In regulatory news, Canadian securities regulators issued guidance for public companies in early August regarding disclosure rules for climate change-related risks. In particular, the Canadian Securities Administrator’s (CSA) notice highlights that these risks and their financial impacts are now considered to be mainstream business risks and must be disclosed to investors. According to the CSA, this is meant to be used to educate and help smaller issuers meet their disclosure requirements. The notice gives guidance on when climate change risks are considered material to investors, a more challenging analysis given the uncertainty and often difficult-to-quantify nature of climate change risks. This guidance includes naming specific climate change risks that could affect a company’s financial performance, including physical risks such as severe weather events, as well as regulatory and technology-related risks.
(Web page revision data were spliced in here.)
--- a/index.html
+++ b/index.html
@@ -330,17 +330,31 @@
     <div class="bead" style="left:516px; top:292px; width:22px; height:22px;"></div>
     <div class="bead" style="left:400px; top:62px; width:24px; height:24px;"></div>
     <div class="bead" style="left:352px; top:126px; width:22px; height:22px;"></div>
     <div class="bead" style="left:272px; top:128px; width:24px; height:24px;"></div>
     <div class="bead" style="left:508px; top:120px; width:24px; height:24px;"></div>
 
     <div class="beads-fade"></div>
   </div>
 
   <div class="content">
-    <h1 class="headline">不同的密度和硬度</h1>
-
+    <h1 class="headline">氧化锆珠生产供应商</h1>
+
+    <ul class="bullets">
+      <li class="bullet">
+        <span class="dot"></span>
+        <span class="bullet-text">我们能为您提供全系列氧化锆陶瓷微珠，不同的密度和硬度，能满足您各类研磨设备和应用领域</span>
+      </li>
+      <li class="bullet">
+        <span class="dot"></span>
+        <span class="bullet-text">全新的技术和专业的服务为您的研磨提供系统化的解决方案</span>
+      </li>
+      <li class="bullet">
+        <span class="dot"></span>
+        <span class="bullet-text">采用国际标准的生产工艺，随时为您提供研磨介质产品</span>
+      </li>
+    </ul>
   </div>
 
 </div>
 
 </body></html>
Finally, the notice also encourages company boards and management to undertake climate risk management self-assessments to gauge how well these risks are being identified and integrated into a company’s strategic plan.

We also had regulatory updates from the US in the past month. On August 21st, the SEC issued new guidance on proxy voting, tackling concerns regarding the power of proxy advisory firms. According to this guidance, proxy voting advice is considered a “solicitation” under federal rules, and anti-fraud rules therefore apply. Advisers must vote proxies in a manner consistent with their fiduciary obligations. Furthermore, if advisers are relying on advice from proxy advisory firms to vote proxies, they must take reasonable steps to make sure that the use of this advice is also consistent with their fiduciary duties. Following the release of the new guidance, Tom Quaadman, executive vice-president of the U.S. Chamber’s Center for Capital Markets Competitiveness, praised the initiative, saying that “Proxy advisory firm reform is critical to reversing the decline of companies going and staying public in the United States…”. However, not all affected parties are praising the SEC’s guidance. In particular, the president of one of the leading proxy advisory firms, Institutional Shareholder Services Inc. (ISS), expressed concern that the guidance would limit ISS’ ability provide “independent, timely and accurate data, research, insights and perspectives…”.